• WHAT YOU ARE ASKED TO DO
Extract from the entries below, exactly as given, only the lines from the line containing "Kubernetes object's configuration." to the line containing "- For example, check", both lines included.

== DATASET EXTRACT ==

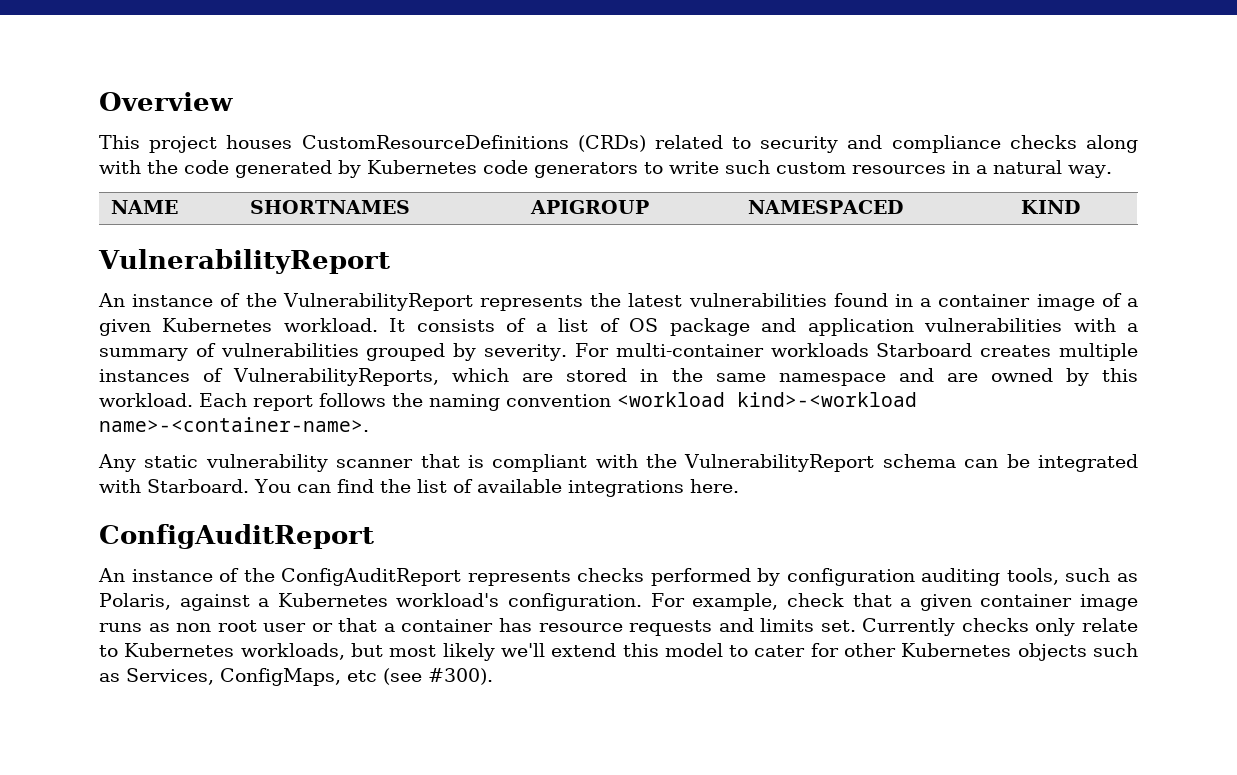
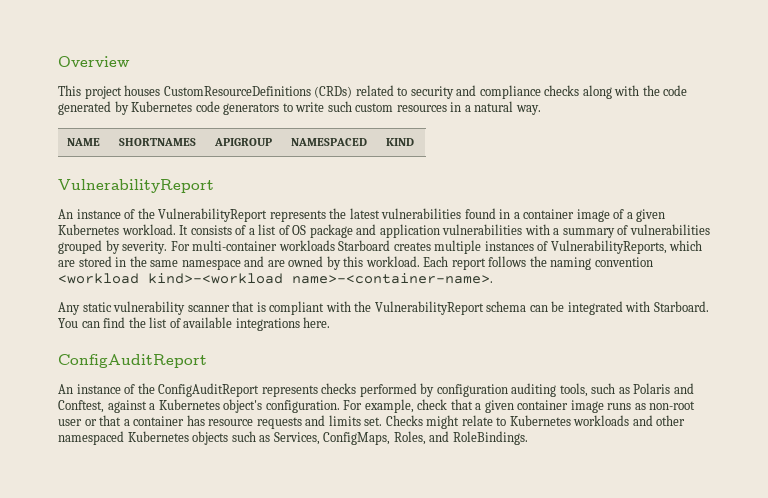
- An instance of the ConfigAuditReport represents checks performed by configuration auditing tools, such as Polaris, against a Kubernetes workload's configuration.
+ An instance of the ConfigAuditReport represents checks performed by configuration auditing tools, such as Polaris and Conftest, against a Kubernetes object's configuration.
- For example, check that a given container image runs as non root user or that a container has resource requests and limits set.
+ For example, check that a given container image runs as non-root user or that a container has resource requests and limits set.
- Currently checks only relate to Kubernetes workloads, but most likely we'll extend this model to cater for other Kubernetes objects such as Services, ConfigMaps, etc (see #300).
+ Checks might relate to Kubernetes workloads and other namespaced Kubernetes objects such as Services, ConfigMaps, Roles, and RoleBindings.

===

• EXERCISE OUTPUT
+ An instance of the ConfigAuditReport represents checks performed by configuration auditing tools, such as Polaris and Conftest, against a Kubernetes object's configuration.
- For example, check that a given container image runs as non root user or that a container has resource requests and limits set.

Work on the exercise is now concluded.